### Data for processing

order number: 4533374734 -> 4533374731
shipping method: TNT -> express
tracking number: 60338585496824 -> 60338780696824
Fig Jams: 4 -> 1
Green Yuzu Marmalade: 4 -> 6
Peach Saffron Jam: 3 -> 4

---

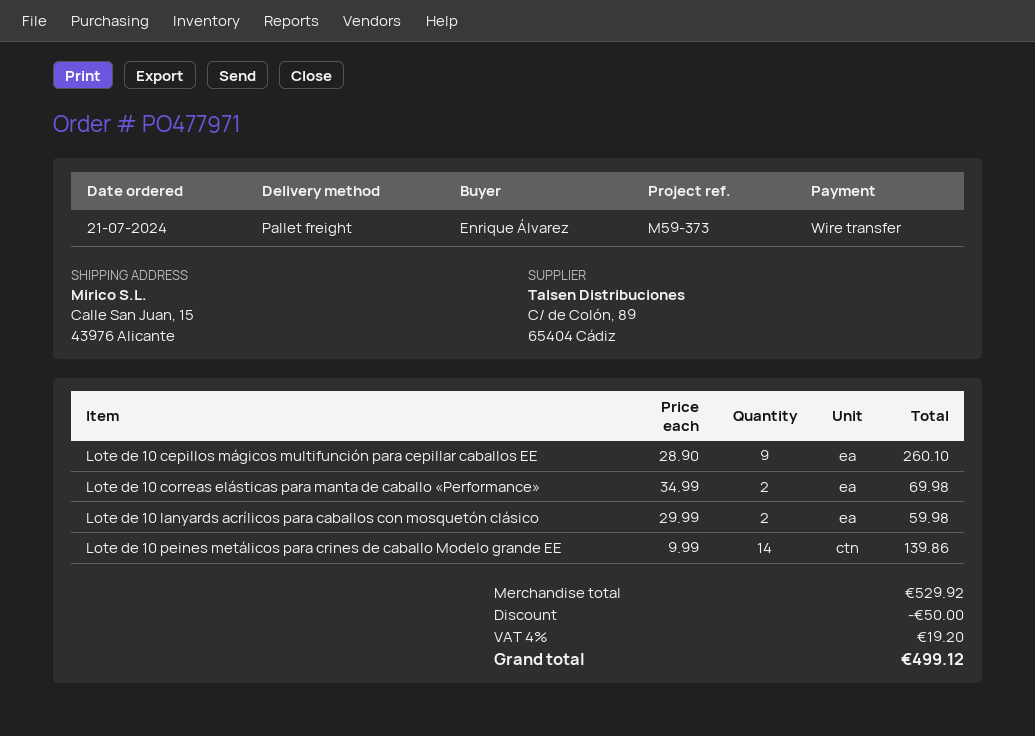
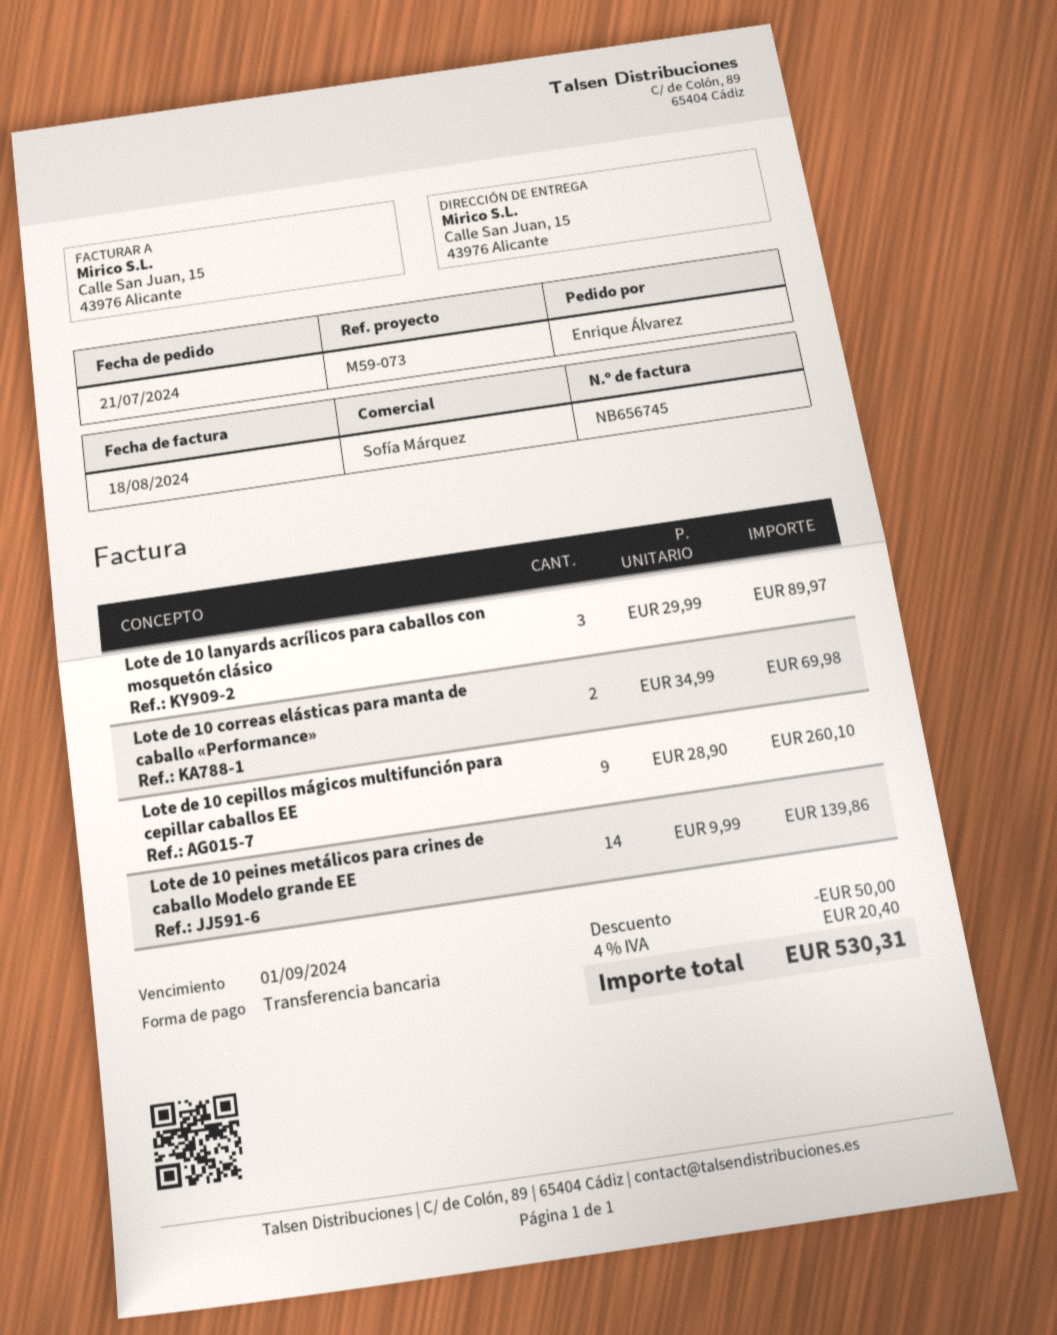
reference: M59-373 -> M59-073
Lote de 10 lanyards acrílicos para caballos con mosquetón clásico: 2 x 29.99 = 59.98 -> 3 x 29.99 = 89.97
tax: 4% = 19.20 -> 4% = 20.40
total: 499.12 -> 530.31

==

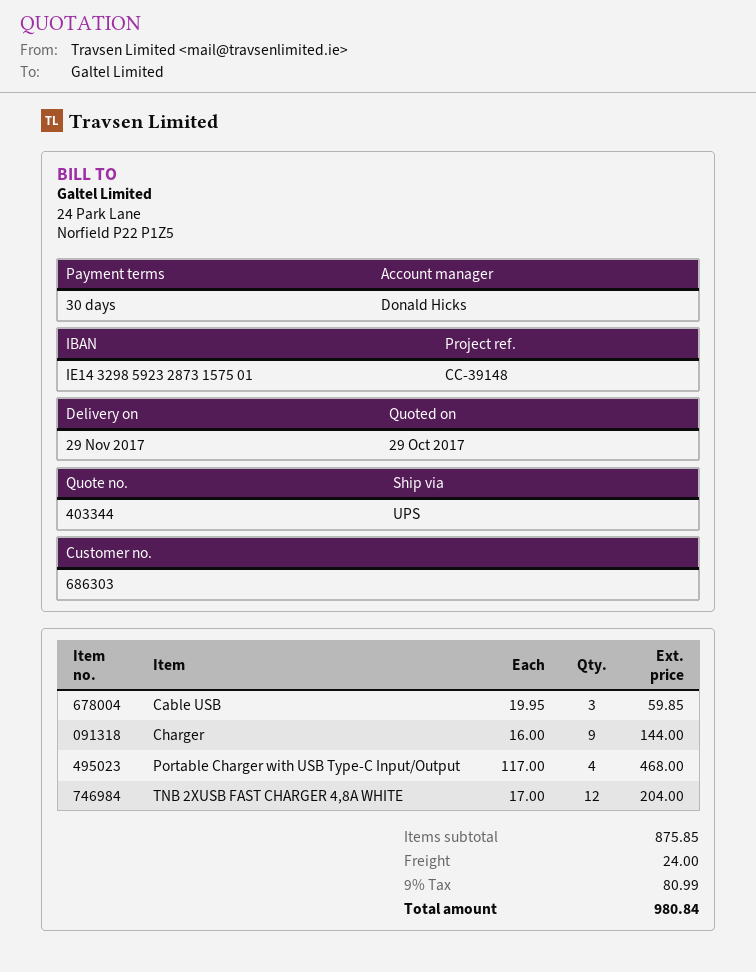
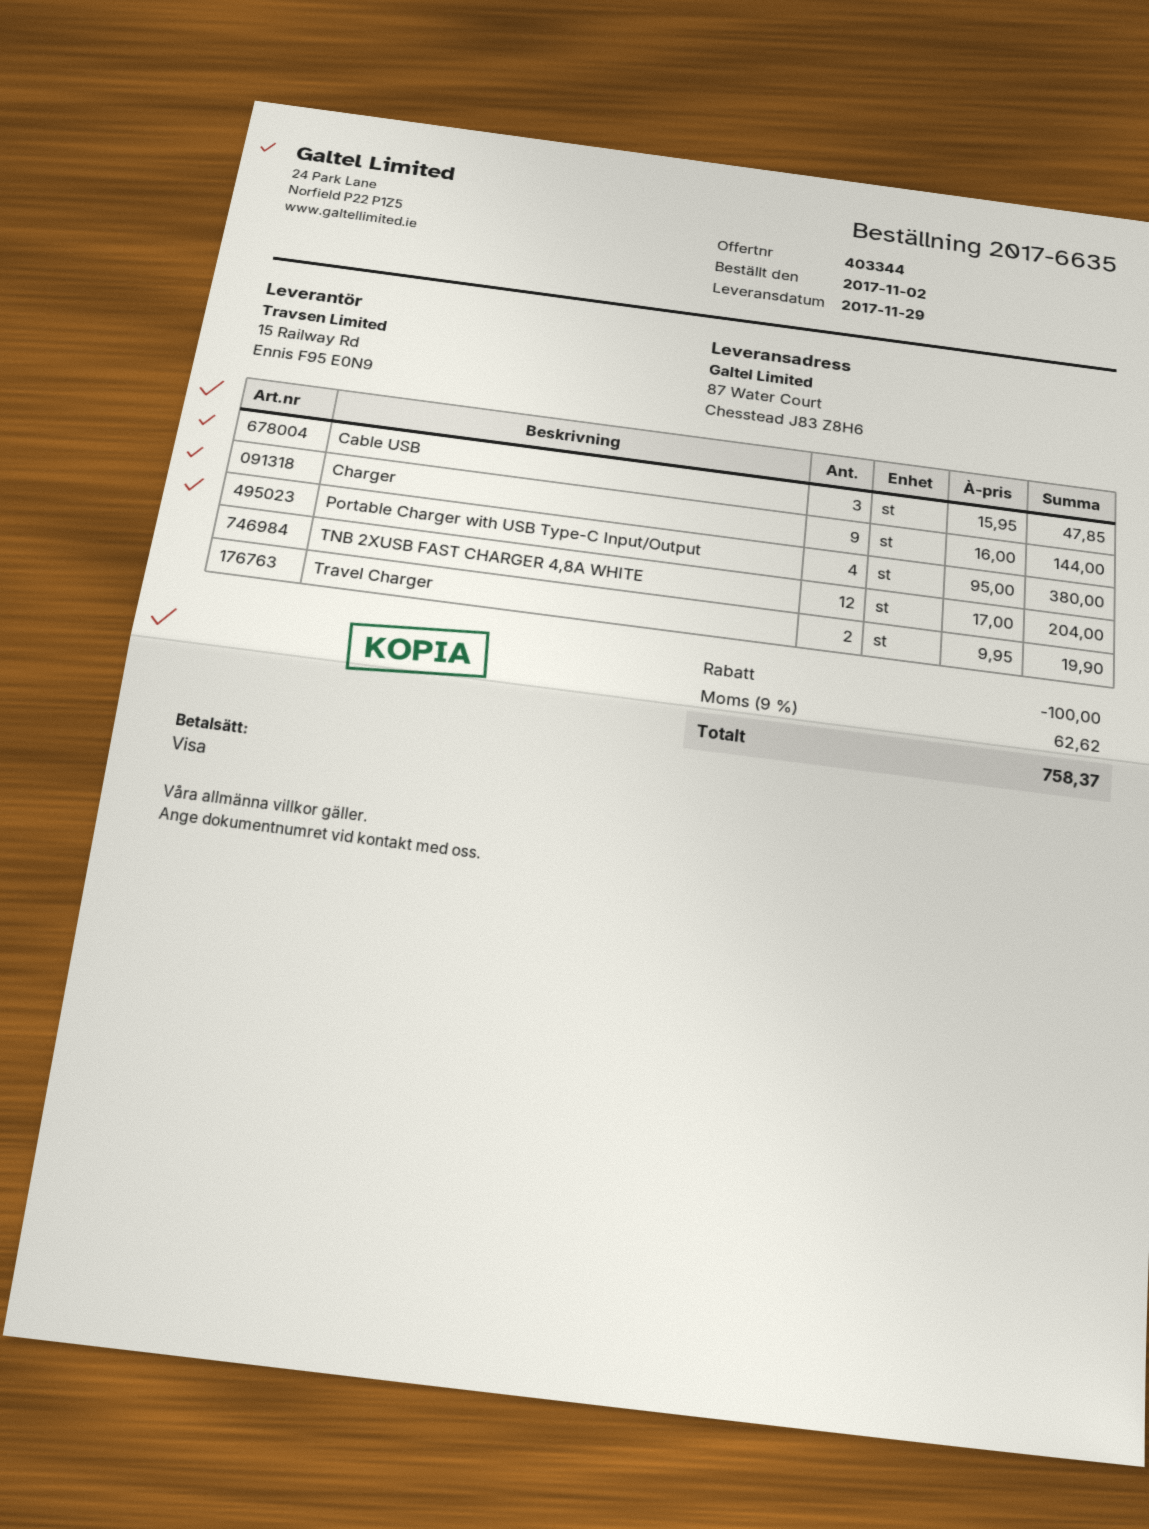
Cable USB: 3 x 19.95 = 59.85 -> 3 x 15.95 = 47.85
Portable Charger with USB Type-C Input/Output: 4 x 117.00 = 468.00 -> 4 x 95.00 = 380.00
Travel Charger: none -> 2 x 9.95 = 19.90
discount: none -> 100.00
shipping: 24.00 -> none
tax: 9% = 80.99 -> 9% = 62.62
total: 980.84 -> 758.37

### Work request
From the records above, copy only the lines starting with the line that holds "order number: 4533374734 -> 4533374731" and going on through the line that holds "Peach Saffron Jam: 3 -> 4", exactly as written.

### Answer box
order number: 4533374734 -> 4533374731
shipping method: TNT -> express
tracking number: 60338585496824 -> 60338780696824
Fig Jams: 4 -> 1
Green Yuzu Marmalade: 4 -> 6
Peach Saffron Jam: 3 -> 4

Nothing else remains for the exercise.